Edit tracking data:

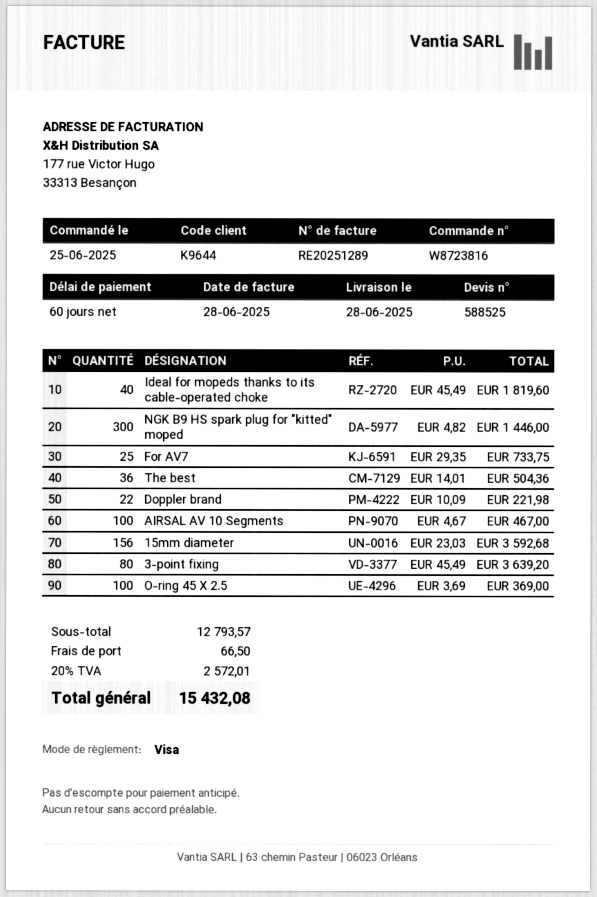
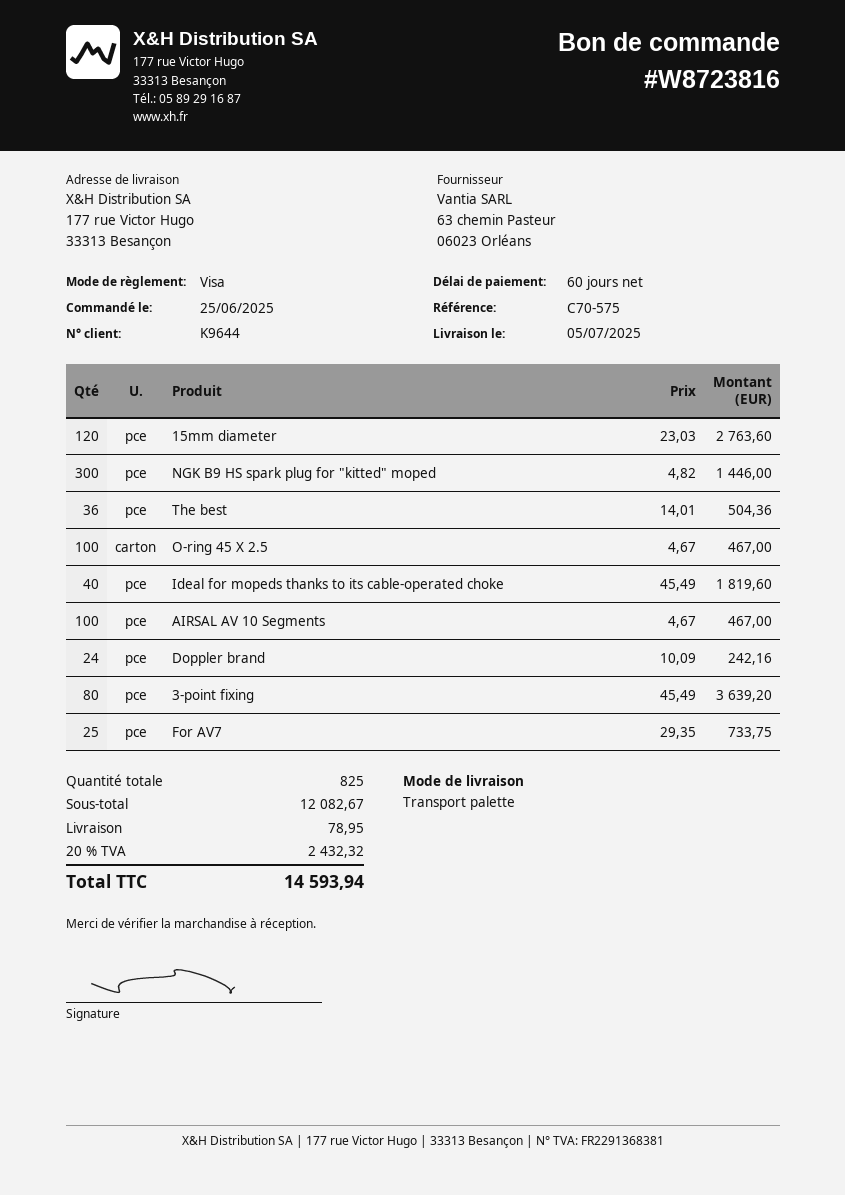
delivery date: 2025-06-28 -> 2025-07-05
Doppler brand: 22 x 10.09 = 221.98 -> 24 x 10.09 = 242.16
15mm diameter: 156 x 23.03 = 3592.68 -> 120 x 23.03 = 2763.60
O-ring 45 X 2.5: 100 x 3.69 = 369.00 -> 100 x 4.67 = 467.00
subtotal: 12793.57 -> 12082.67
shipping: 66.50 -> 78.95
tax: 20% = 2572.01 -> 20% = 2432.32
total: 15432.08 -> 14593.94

*Your task*. Make an exact copy of the records above. Keep out every picture.

*Reply to the task*.
delivery date: 2025-06-28 -> 2025-07-05
Doppler brand: 22 x 10.09 = 221.98 -> 24 x 10.09 = 242.16
15mm diameter: 156 x 23.03 = 3592.68 -> 120 x 23.03 = 2763.60
O-ring 45 X 2.5: 100 x 3.69 = 369.00 -> 100 x 4.67 = 467.00
subtotal: 12793.57 -> 12082.67
shipping: 66.50 -> 78.95
tax: 20% = 2572.01 -> 20% = 2432.32
total: 15432.08 -> 14593.94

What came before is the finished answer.